ITジャーナリストの久原健司です。前回、地方創生にITを活用した島根県隠岐郡海士町の例をご紹介しましたが、今回は千葉県いすみ市の例についてお話しします。
7.農業情報を活用した技術継承プラットフォーム事業(千葉県いすみ市)
同事業は、ベテラン農家の栽培技術・知見や新たな農産物の栽培技術・知見を科学的なデータとして共有できるICT技術継承プラットフォームを構築し、農業所得の増加と新規就農者の獲得に結び付けるということだそうです。
農業は、その土地でやるものと伝承されてきていますが、伝承されてきた内容は未来も変わらないのでしょうか。そんなことはありません。気候もどんどん変わってきていますし、お米の産地も北にどんどんずれています。いわゆる玄人たちが言ったことが、すべて正しいのかというとそうでもないのです。
そもそも玄人とは、どういう定義なのかを考えてみましょう。70歳ぐらいの人がお米作りを20歳からやっているとしたら、50回くらいはやっていると言えます。しかし、逆に考えれば50回しか行ってないのです。50回しかチャンスがないのに、それを玄人と言うのでしょうか。
というのも、どうすれば、たくさんの作物を安定的に生産できるか。これが農業にとっての課題だと思います。新人でも外国人でも、その土地に合ったものを効率的に生産するために、AIやITを駆使した仕組みがあれば、課題の解決につながるに違いありません。
しかし、千葉県いすみ市だけでデータを取るのではなく、日本全国さまざまな場所で、実験的に水を多く与えるところ、少なく与えるところを作ったり、日照を変えたりしてみるなど、いろいろなデータを取る必要があると思います。実は水耕栽培では、それができています。水の量やLEDライトの強さを調節することによって、味やビタミンの量を実験的に変化させているのです。
農業以外の専門家がイノベーションを起こす可能性も
1年に1回しか生産できない作物に対して、ひとつの地域でやったら1件分のデータしか取れませんが、5,000カ所でやれば、5,000件分のデータを取ることができます。1年に1回しかできないと時間がかかり過ぎますが、それを早送りするために、たくさんの場所でたくさんのケースを取ってやるしかないのです。もちろんひとつの場所で24時間365日のデータも必要ですが、場所を変えたところのデータも絶対に必要になってきます。AI に覚えさせるにも、非常にたくさんのデータが必要になるので、かなり広範囲でやらないといけないのです。

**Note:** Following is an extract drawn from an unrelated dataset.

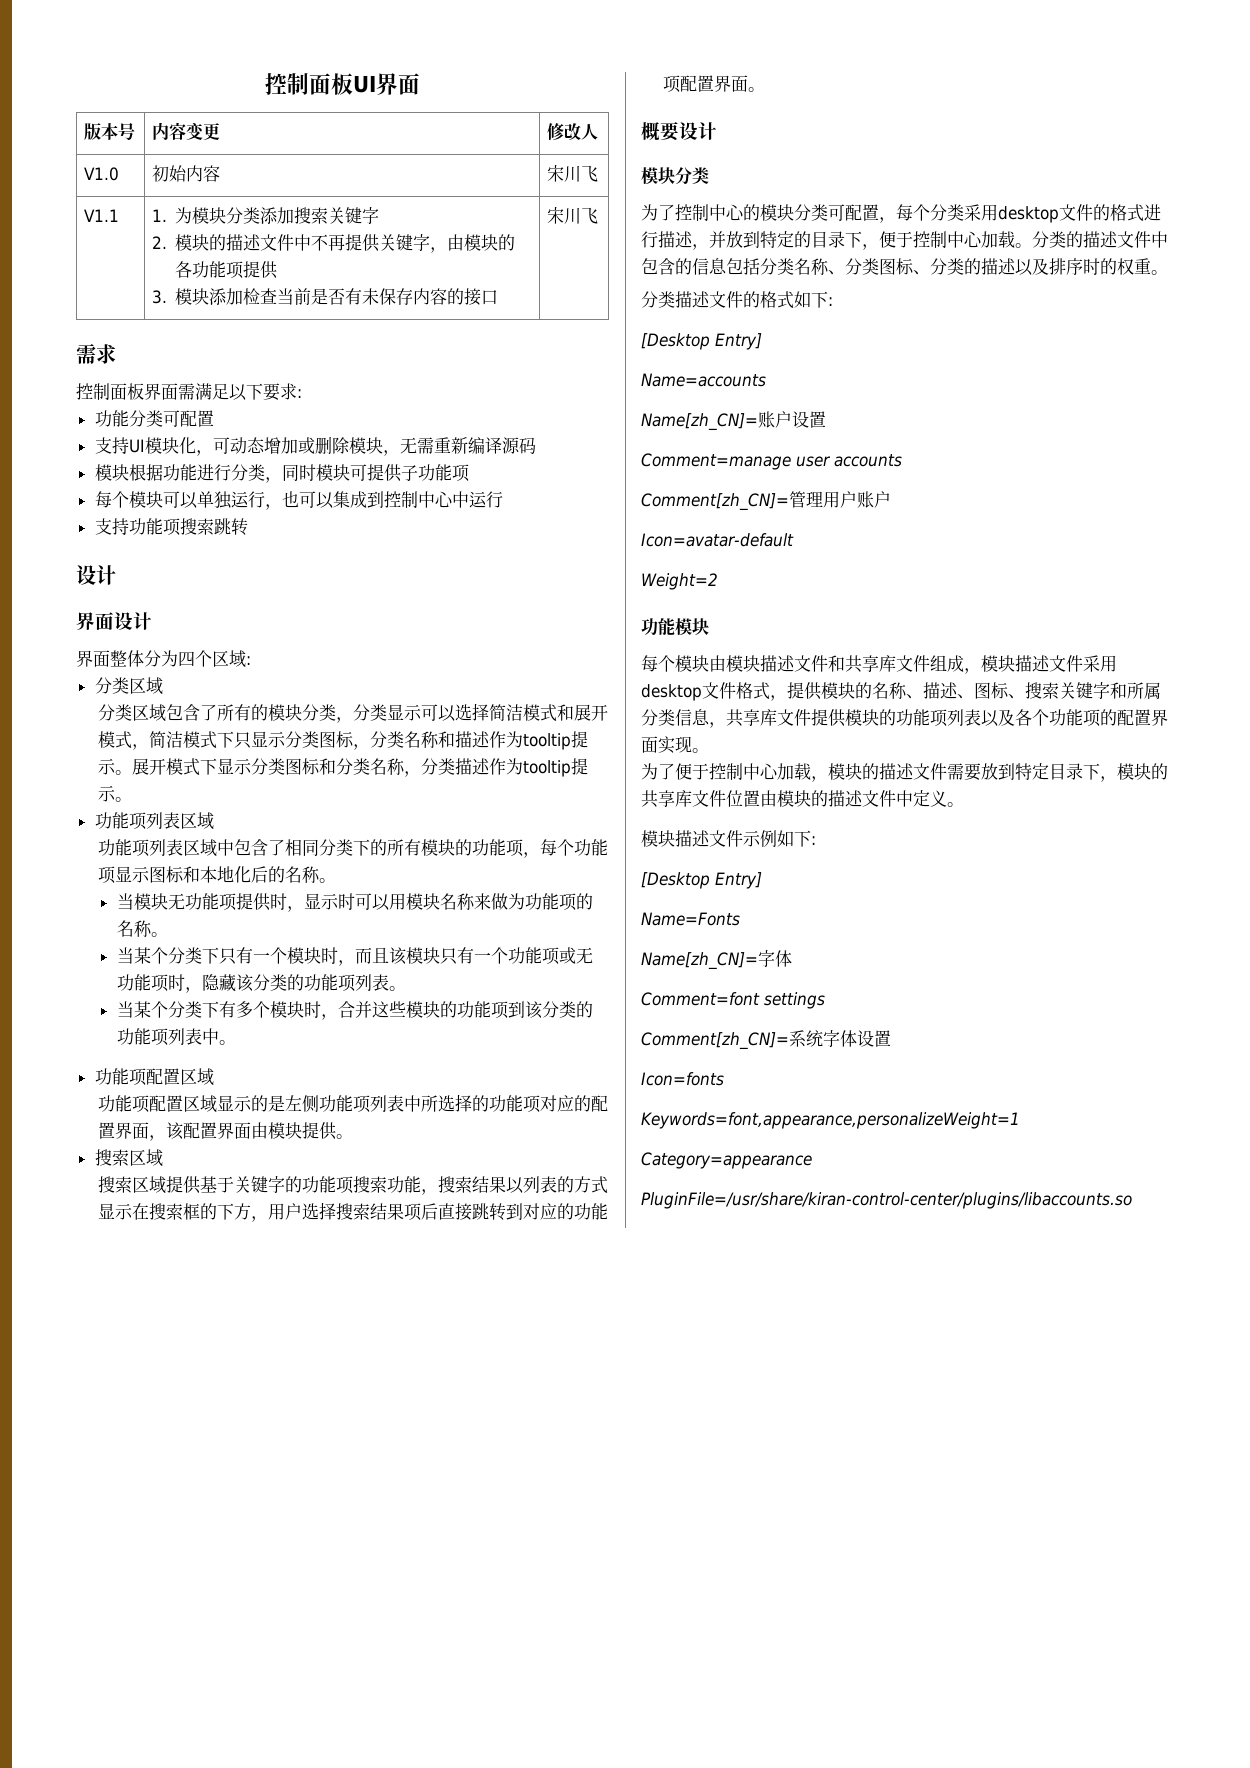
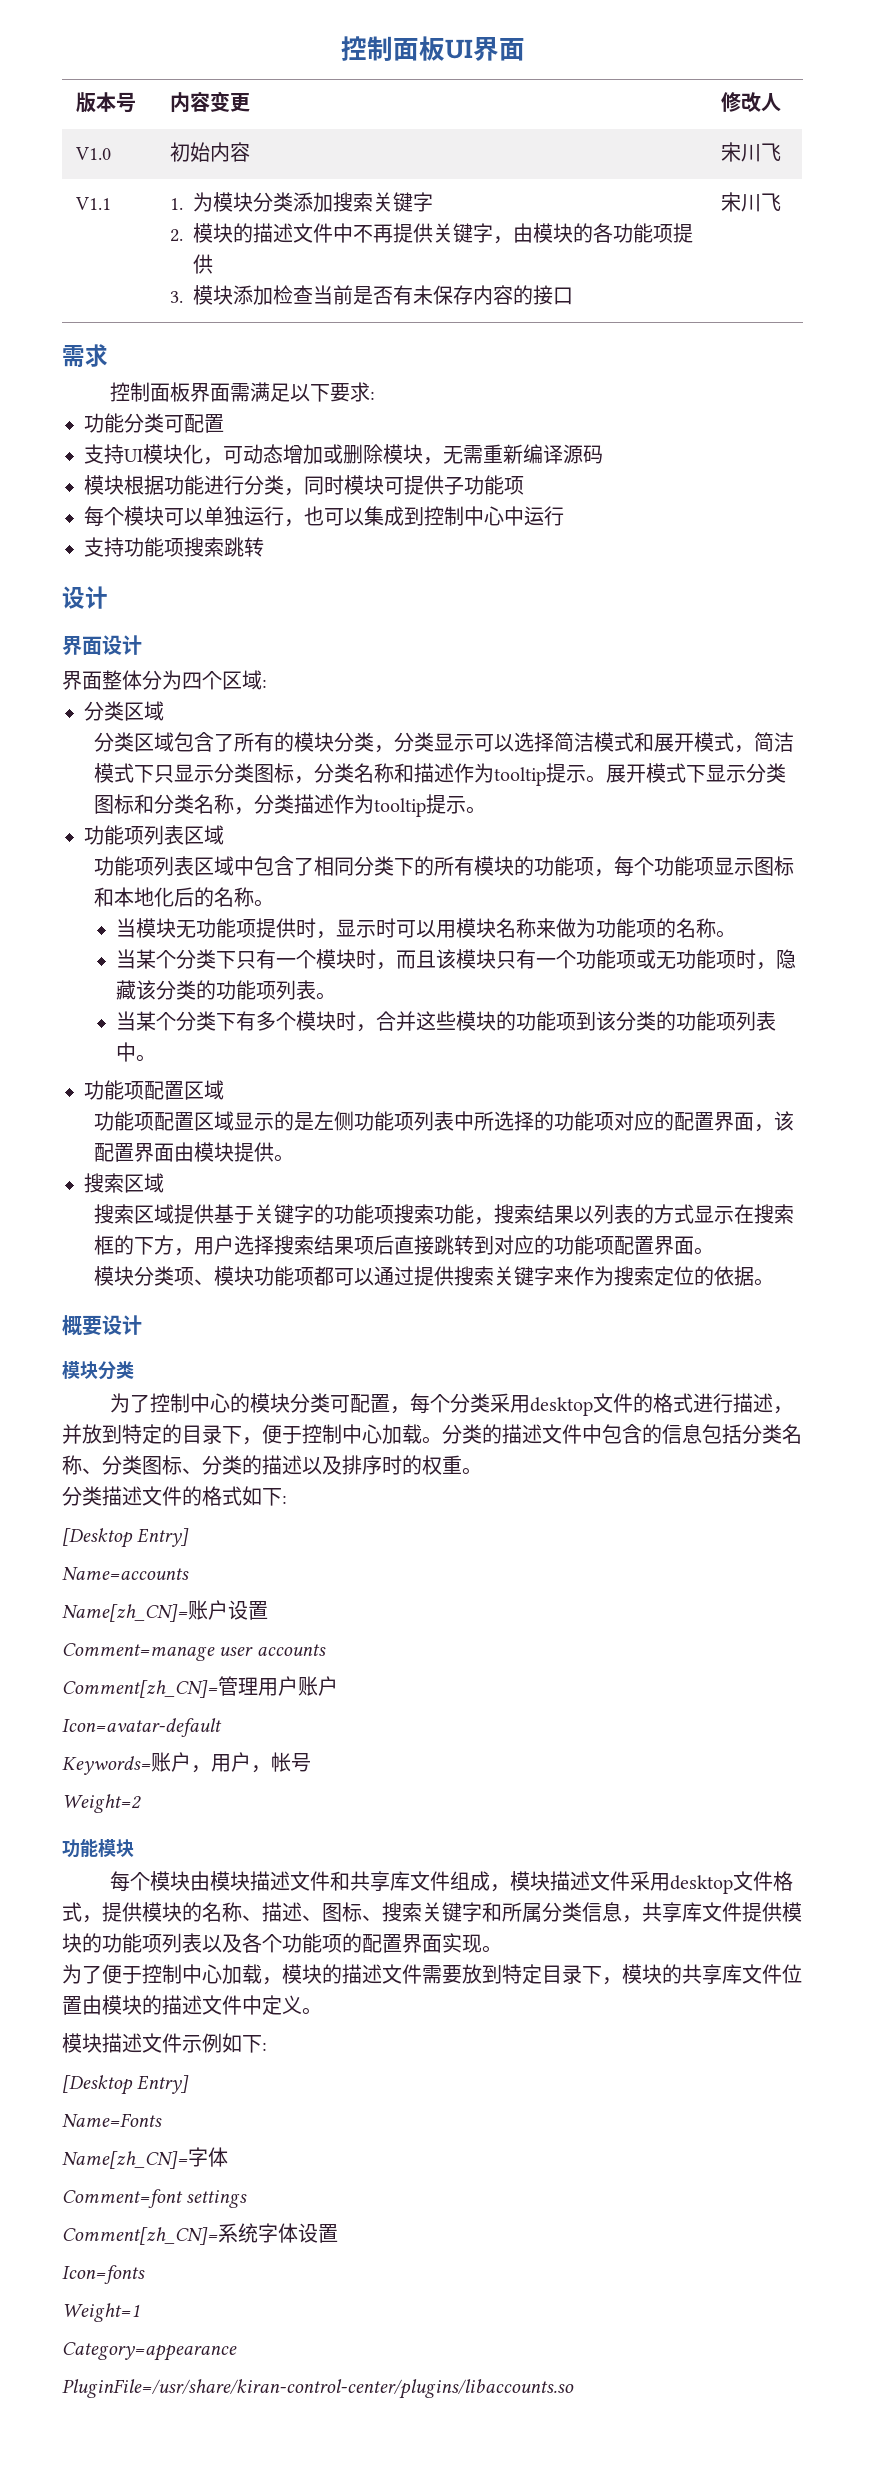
+ 模块分类项、模块功能项都可以通过提供搜索关键字来作为搜索定位的依据。
+ Keywords=账户，用户，帐号
- Keywords=font,appearance,personalizeWeight=1
+ Weight=1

農業というものは、いろいろな専門分野のスペシャリストが集まってやらざるをえません。ですから、天気、土壌、環境といったスペシャリストの勘と経験を生かした論理的な方法を、さまざまな地域で試してみる。そういう形でたくさんのデータを取ったほうがいいと思います。
例えばアメリカでは、日本に比べてオープン・イノベーションが盛んで、大学ですと、 IT業界の人とデザイナー協会のトップスペシャリスト2人を集めてプロジェクトを組むことがあります。イノベーションは、そういうところで起きています。本来関わらないかもしれないようなスペシャリストたちが交わることによって、新しいものが生まれるのです。
したがって、農業においてイノベーションや新しいことをやろうとしているときは、「農業」というジャンルでくくられない分野、それこそ本当に関係ないかもしれませんが、芸術家や歴史学者といったようなジャンルのスペシャリストを集めることによって、農業の難しい問題を解決する方法ができるかもしれません。
食糧問題の解決が争いごとをなくす
年に1回しかできないものが、その1年で30年分と同じようなデータを取ったことにするにはどうしたらいいか、みんなで考えてみる作業を、さまざまな分野の専門家でやると面白いのではないかと思います。
国連世界食糧計画(World Food Program)が作成しているハンガーマップ(世界の飢餓状況を示す世界地図)を見たことがあるでしょうか? 世界の人口はどんどん増えており、将来、食べ物がなくなり、奪い合いになることを示唆しています。お腹をすかした人たちが喧嘩をして、戦争を始めるかもしれないのです。
農産物は一瞬では作れません。でも、農業のイノベーションが起こることによって、みんながお腹いっぱいになれば、喧嘩はしないのではないでしょうか。今起きている尖閣諸島や北方領土といった問題も資源問題という面があります。農業のイノベーションで食糧問題を解決できれば、争いごとをなくすことに繋がると思います。